Di musica e parchi gioco

Bingo_italia, 70. Voce

Perché era tutto bello quando c’era Morgan nella stanza, in qualunque stanza, fosse pure lo studio di Porta a porta: perché persino lui, che era quello che stava sempre nell’angolo, zittito dalla timidezza e ingobbito dall’insicurezza, veniva trascinato da quella specie di delirio che si creava ogni volta; perché per Morgan non esistevano i tempi televisivi, ma solo quelli dilatatissimi o stringatissimi della sua testa, non esisteva un “no” che non venisse direttamente dalla sua testa, non esistevano scalette, né limiti: c’era il pianoforte e lui suonava, sbagliando allegramente le note, perché era tutto preso dal sacro fuoco che le mani non riuscivano a tenere dietro al delirio festoso in cui si precipitava con le sue stesse mani. E si comportava da padrone di casa, e non poteva tollerare che lui, Marco, potesse rimanere seduto buono buono, quasi infossato per l’imbarazzo, in una delle eleganti poltrone bianche: nossignore, lui doveva alzarsi e cantare, perché Morgan aveva detto che lui era un Talento e non poteva né voleva perdere un’occasione per metterlo in mostra.
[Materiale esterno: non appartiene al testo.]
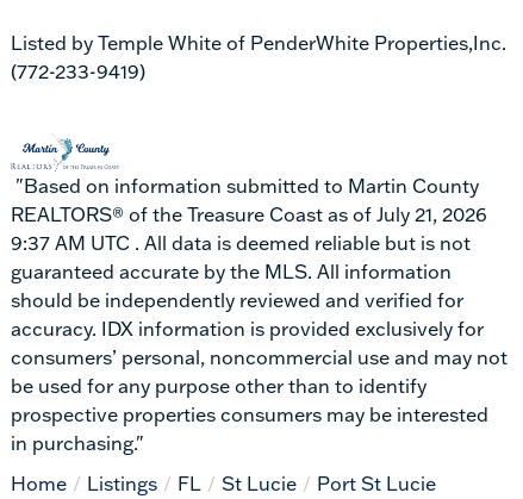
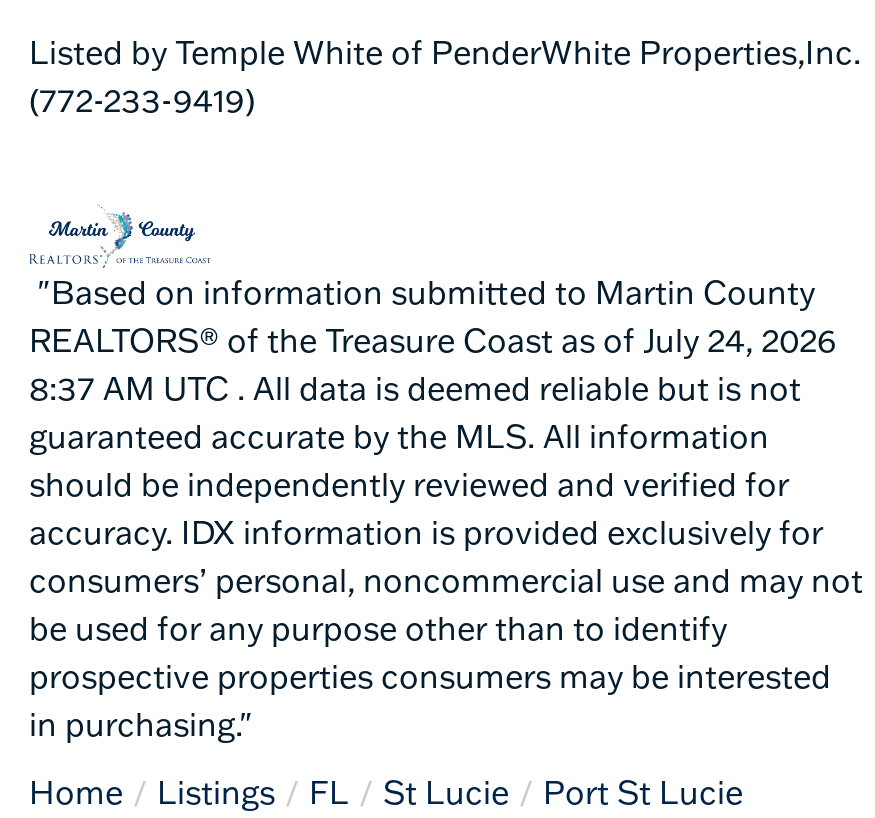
[11,202,487,226] REALTORS® of the Treasure Coast as of July 21, 2026 -> [29,319,837,359] REALTORS® of the Treasure Coast as of July 24, 2026
[11,231,471,255] 9:37 AM UTC . All data is deemed reliable but is not -> [29,367,801,407] 8:37 AM UTC . All data is deemed reliable but is not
Oppure, semplicemente, anche a lui mancavano quelle giornate di delirio musicale in cui suonavano e cantavano come se non ci fossero orari, in cui lui sedeva al piano e iniziava a strimpellare, incalzandolo a venirgli dietro con la voce, col risultato che alla fine non si capiva più chi dei due stesse seguendo l’altro, anche se, alla fine, si ritrovavano comunque in quello sterminato parco giochi comune che era la musica.